Twice per month, I get together with some fellow entrepreneurs and brainstorm with each other about our businesses. We typically have a part of the meeting where we have a topic for us to discuss. This is usually an aspect of business that we may have encountered and how did we react or take care of the situation. This past meeting we had a discussion on decisions and particularly on how we come to making those decisions. One of the questions we discussed was “Have you ever made a decision based on desperation rather than inspiration?” and it made me think about something that I tell my clients on occasion which is “don’t make knee jerk reactions” and how a knee jerk reaction could cost you money and time.
A knee jerk reaction is basically an immediate, unthinking, emotional reaction produced by an event or statement to which the reacting person is highly sensitive. Sometimes when it comes to the success of your website, we all tend to do that. We see that our main income driver from the site is not working the way we hoped or that there doesn’t seem to be an interest in our product or service. Our reaction is to try to “stop the bleeding” immediately without really giving it much thought.
If your site is setup properly, you should have a bunch of data already giving you some initial information about traffic flow and user sessions. In many cases, the owner has no idea what they are looking at nevermind the fact that they barely have time to look at their analytics and analyze them. They tend to just increase advertising spending or hire someone to do search engine optimization to try to drive more traffic and in the end they spend good money after bad to try to fix something that they assume is broken.
In a situation where there is a problem, the worst thing you can do is assume you know how to fix it. That would be the equivalent of self diagnosing an illness using Google. You need to take a step back (maybe even take a deep breath or two) and assess the situation.

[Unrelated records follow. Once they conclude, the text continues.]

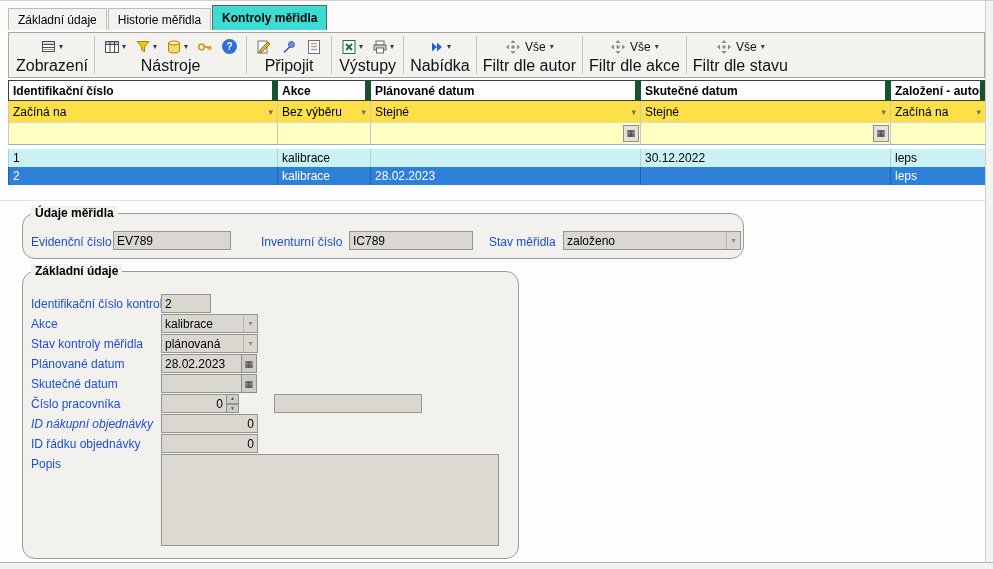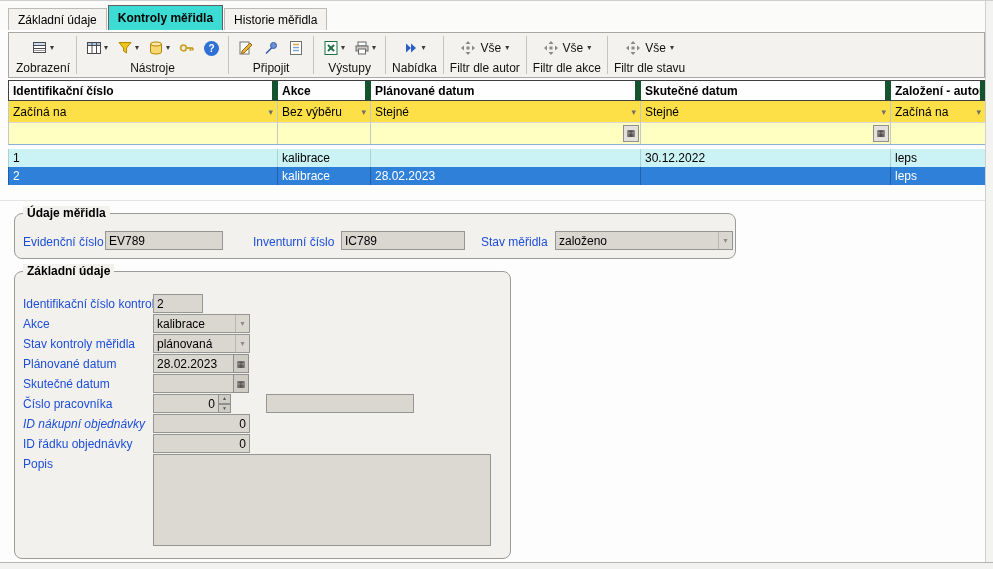--- a/index.html
+++ b/index.html
@@ -9,21 +9,21 @@
 
   
   .tabbar { position:absolute; left:0; top:0; width:993px; height:29px; display:flex; align-items:flex-end; padding-left:8px; background:#FBFBFA; }
   .tab { height:22px; display:flex; align-items:center; padding:0 9px; background:#F3F2EF; border:1px solid #BDBBB6; border-bottom:none; margin-right:1px; cursor:pointer; white-space:nowrap; }
   .tab.active { height:25px; background:#3CDCD4; border:1px solid #5F5F5F; border-bottom:none; font-weight:bold; }
 
   
   .toolbar { position:absolute; left:8px; top:31px; width:977px; height:46px; background:#F3F2EE; border:1px solid #A9A7A2; display:flex; align-items:stretch; padding:1px 2px; }
   .tb-group { display:flex; flex-direction:column; align-items:center; justify-content:space-between; padding:2px 5px 1px 5px; }
   .tb-icons { display:flex; align-items:center; height:24px; gap:3px; }
-  .tb-label { font-size:12px; color:#111; white-space:nowrap;text-align:center; }
+  .tb-label { font-size:16px; color:#111; white-space:nowrap;text-align:center; }
   .tb-sep { width:1px; background:#C6C4BF; margin:2px 1px; }
   .tb-btn { display:inline-flex; align-items:center; gap:2px; background:transparent; border:1px solid transparent; padding:1px 2px; cursor:pointer; }
   .dd { font-size:8px; color:#3A3A3A; line-height:1; }
   .icon16 { width:16px; height:16px; display:block; }
   .help-badge { width:15px; height:15px; border-radius:50%; background:#2F6FD6; color:#fff; font-weight:bold; font-size:10px; display:flex; align-items:center; justify-content:center; }
   .vse-text { font-size:12px; color:#111; padding:0 2px; }
 
   
   .grid { position:absolute; left:8px; top:79px; width:977px; }
   .g-row { display:grid; grid-template-columns:269px 93px 270px 250px 95px; width:977px; }
@@ -40,21 +40,21 @@
   .g-gap { height:4px; }
   .g-data { height:18px; cursor:pointer; }
   .g-data .g-dcell { display:flex; align-items:center; padding:0 4px; border-right:1px solid rgba(60,90,120,0.22); overflow:hidden; white-space:nowrap; }
   .g-data.alt { background:#CBF2F4; border-left:1px solid rgba(60,90,120,0.22); }
   .g-data.selected { background:#2E80D9; color:#fff; border-left:1px solid #1F5FA8; }
   .g-data.selected .g-dcell { border-right:1px solid rgba(10,40,90,0.35); }
 
   .hline { position:absolute; left:0; top:199px; width:993px; height:1px; background:#E3E3E3; }
 
   
-  .groupbox { position:absolute; background:#F2F1ED; border:1px solid #9B9B98; border-radius:8px; }
+  .groupbox { position:absolute; background:#F2F1ED; border:1px solid #9B9B98; border-radius:13px;margin-left:8px; }
   .gb-title { position:absolute; top:-8px; left:8px; background:#F2F1ED; padding:0 4px; font-weight:bold; white-space:nowrap; }
   .lbl { position:absolute; white-space:nowrap; color:#1d4ed8; }
   .field { position:absolute; height:19px; background:#DAD7D0; border:1px solid #949691; display:flex; align-items:center; padding:0 3px; overflow:hidden; white-space:nowrap; }
   .field.num { justify-content:flex-end; }
   .combo { position:absolute; height:19px; background:#DAD7D0; border:1px solid #949691; display:flex; align-items:center; overflow:hidden; }
   .combo .cb-text { flex:1; padding:0 3px; white-space:nowrap; }
   .combo .cb-arrow { width:14px; align-self:stretch; display:flex; align-items:center; justify-content:center; font-size:8px; color:#8A8A8A; border-left:1px solid #B9B6B0; }
   .mini-cal { position:absolute; width:16px; height:19px; background:#CFCCC5; border:1px solid #8F8F8D; font-size:9px; color:#333; display:flex; align-items:center; justify-content:center; }
   .spinner { position:absolute; width:13px; height:19px; display:flex; flex-direction:column; }
   .spin-btn { flex:1; background:#CFCCC5; border:1px solid #8F8F8D; font-size:5px; color:#555; display:flex; align-items:center; justify-content:center; line-height:1; }
@@ -65,25 +65,25 @@
 </style>
 </head>
 <body>
 
 <div id="app">
 
   <div class="tabbar">
     <div class="tab">
         <span>Základní údaje</span>
       </div>
+    <div class="tab">
+        <span>Historie měřidla</span>
+      </div>
     <div class="tab active">
         <span>Kontroly měřidla</span>
-      </div>
-    <div class="tab">
-        <span>Historie měřidla</span>
       </div>
   </div>
 
   <div class="toolbar">
 
     <div class="tb-group">
       <div class="tb-icons">
         <button class="tb-btn">
           <svg class="icon16" viewBox="0 0 16 16">
               <rect x="1.5" y="2.5" width="12" height="10" fill="#FFFFFF" stroke="#4A4A4A"></rect>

What is the real problem? What could be causing that problem? What are some of the ways the problem can be fixed?
When it comes to your website, there could be many factors but typically they fall into two categories, high traffic, low conversion or low traffic, low conversions. Depending on which one you have will depend on which direction you go in. For example, if you have a thousand visitors per month and ten sales what happened to the other nine-hundred and ninety? You could spend more money to drive more traffic and increase your sales or conversions but you may not need to. The problem can be with the site itself. If your knee jerk reaction is that you should spend more money driving traffic, you could be spending money on the wrong thing. Because many companies wait until there is a problem rather than monitoring as things move along, they tend to panic and make decisions based on desperation as opposed to being based on data and facts.
The best way to avoid knee jerk reactions is to keep an eye on things. Watching trends and making minor adjustments along the way will save you time and money in the long run. What you sacrifice in the time it takes to learn what you are looking at and understanding it, you will more than make up in desperation moves and unnecessary spending. It is certainly better to spend a little and learn a lot than to spend a lot and learn a little.